Compare to Sanders now. He’s got a deficit in pledged delegates that’s nearly three times as big. He’s down by 3 million in the national popular vote total. He’s got an enormous deficit in announced super support, and has been campaigning on a “the Party establishment is evil and corrupt” platform which seems …poorly suited for attracting Party establishment support. He has every right to run his campaign through CA on the 7th and DC on the 14th, but the odds of him winning are far far worse than they were for Hillary at this point in 08.
A Ghost To Most
@agorabum:
To throw another metaphor out there; Bernie is currently in the burning bridges in front of him phase.
Eric U.
@NCSteve: it is funny, I was furious at the HRC campaign in 2008. It was mostly because her campaign was so horrible and I was worried they were going to hurt Obama’s chances.

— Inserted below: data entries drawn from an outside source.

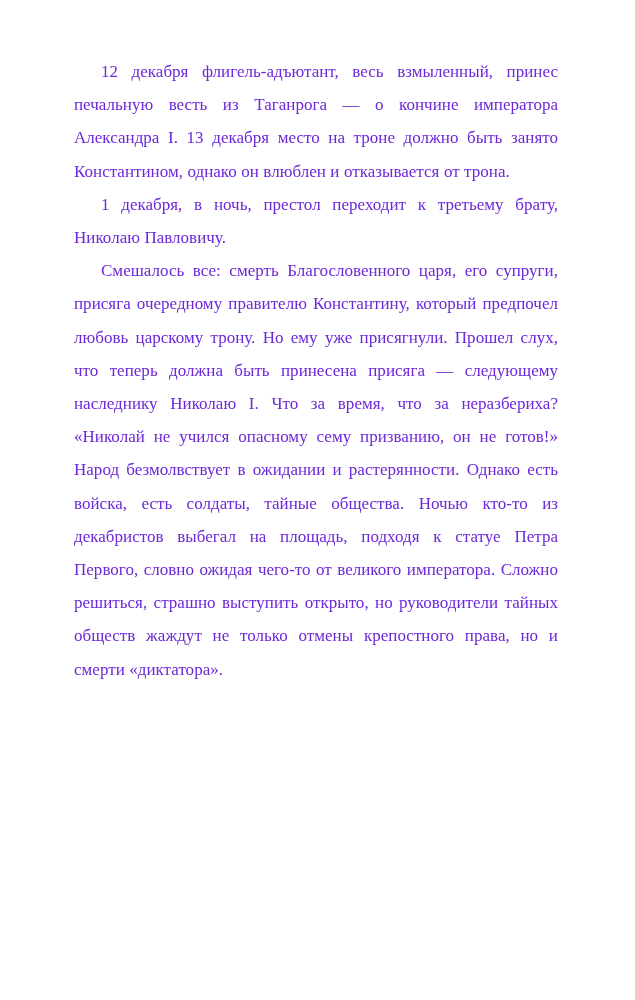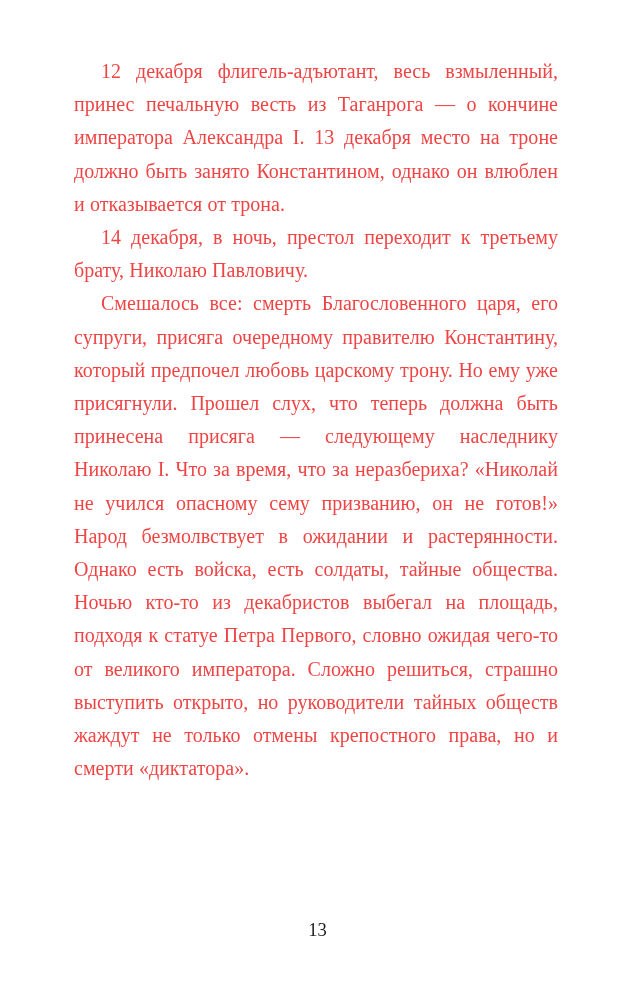"12 декабря флигель-адъютант, весь" .para { color: #ef4444 -> #6d28d9; font-size: 20px -> 17px }
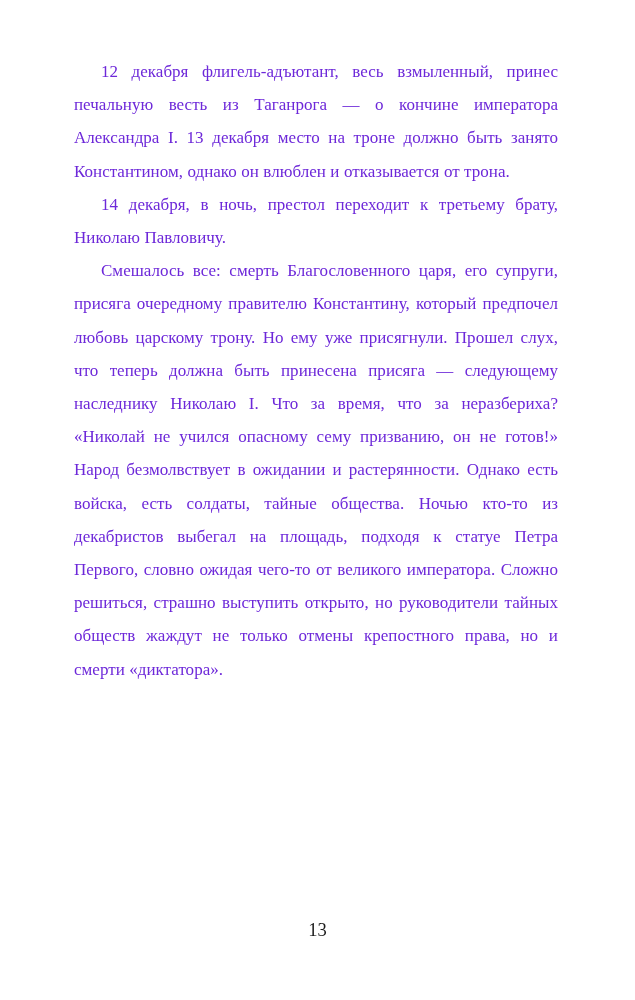"14 декабря, в ночь, престол" p.para { text: 14 -> 1 }
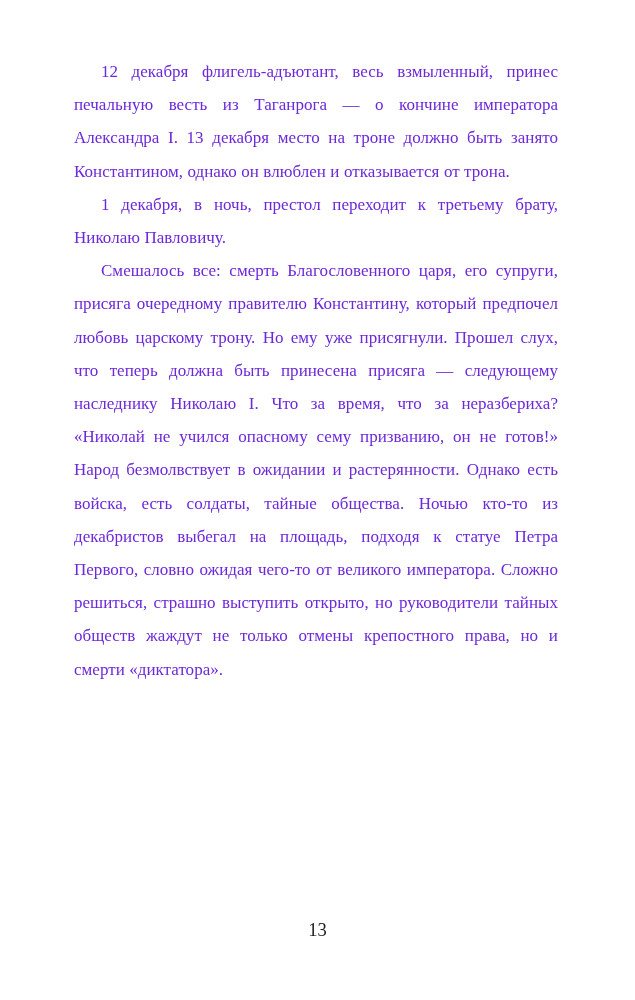"13" div { html: <div>13</div> -> none }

I got over the Iraq vote sometime after she became SoS. At first in the campaign, I was lukewarm to her, but I supported her because she was going to win. Then I had to go reassess my opinion, and realized I like her a lot. Much more than I like Sanders. And now I’m very annoyed with the Sanders campaign because they are trying to hurt the Democratic brand, which is not productive in the current political climate. Saying everyone in the Democratic party is corrupt is a Republican ploy, nobody on our side needs to help them with that.
Cacti
@Mike J:
So much for his “issues-based” turn following his walloping in NY.
Baud
@Mike J: Glad to see he’s focusing like a laser on income inequality.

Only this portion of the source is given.